At the beginning of this mini project I asked a few questions to which I hoped to seek answers. With these few techniques. I did get answers to my questions

  1. What are the different types of crimes reported?
  • There are 129 different types of crimes reported in City of Virginia Beach.
  1. How many instances of these crimes are reported?
  • There were 10974 instances of LARCENY, FROM MOTOR VEHICLE. This was the highest reported crime from last 4 years.
  1. Has the crime rate increased, decreased, or stablized over a period of time?
  • The crime rate has fallen from 2016 - 2018. We'll have to trust our Law and Enforcement agencies to keep it low for the year of 2019.

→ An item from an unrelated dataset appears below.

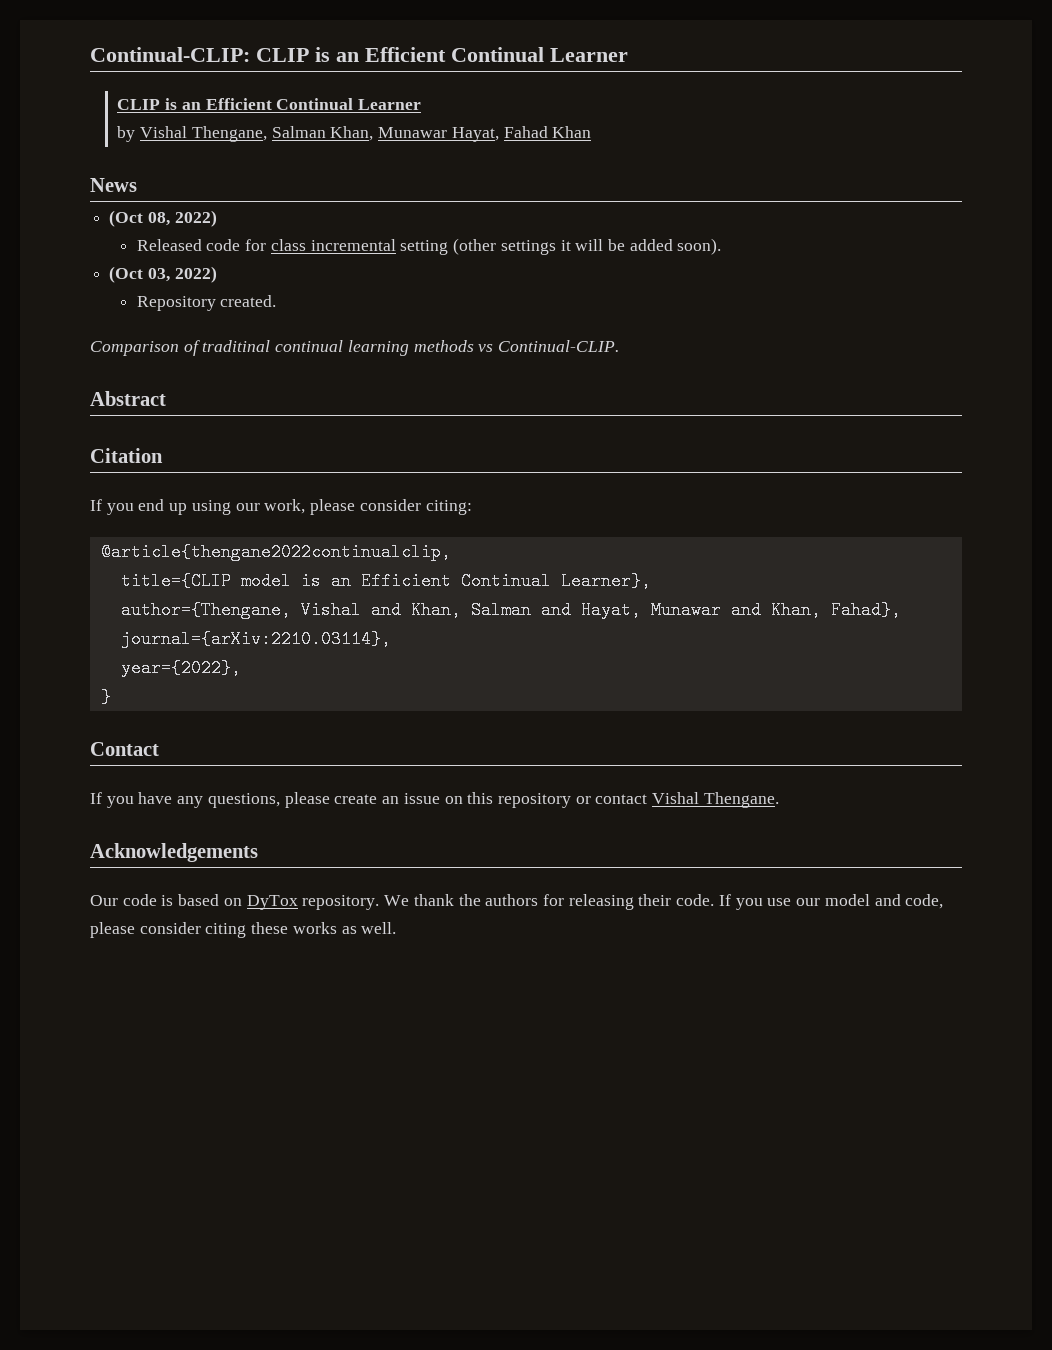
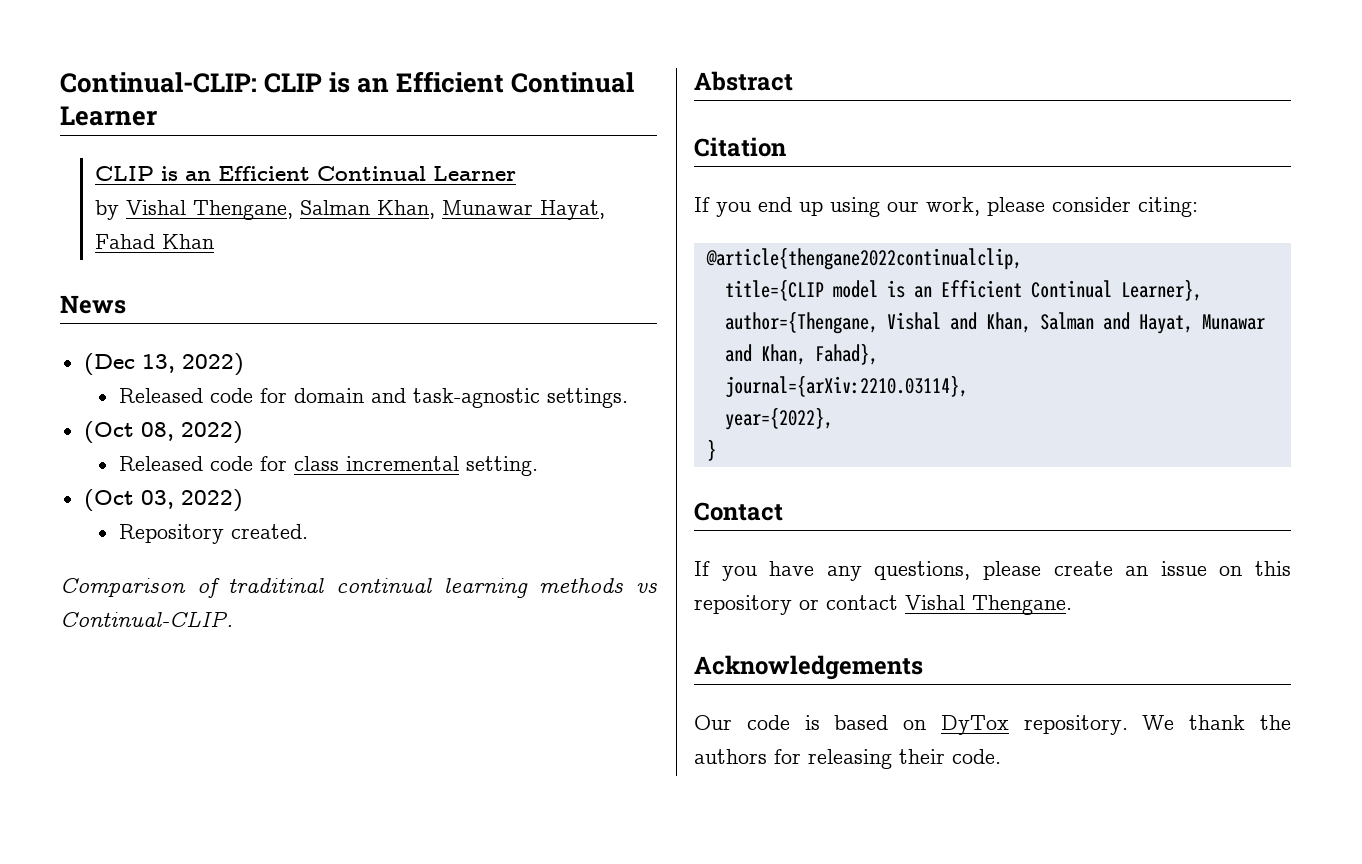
(137, 185) none -> [83,353,244,376] [118,388,628,408] // (Dec 13, 2022) // Released code for domain and task-agnostic settings.
[400,238,722,255] setting (other settings it will be added soon). -> [465,456,538,476] setting.
[718,894,944,910] [90,922,397,938] If you use our model and code, please consider citing these works as well. -> (1001, 756) none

  1. How many crimes were commited in 2019?
  • 15270 cases were reported in 2019.
  1. What month showcase the highest instance of crime rate?
  • For the year 2019, May has the highest instance of crime rate.
  1. Lastly, which area or neighbourhood is most affected by crime?
  • With the shape files available, this question remained unanswered.

Simple bar graphs can say a lot about data. Again this was a small afternoon project. I learned something new about GeoPandas, Open data GIS, and Google's GeoCode. I am going to write about Google's Geocode and using it with Microsoft Excel in a blog post. I found it really fascinating, there would be better/faster way to get Latitude's and Longitudes but the goal at the end of the day is to learn something new everyday.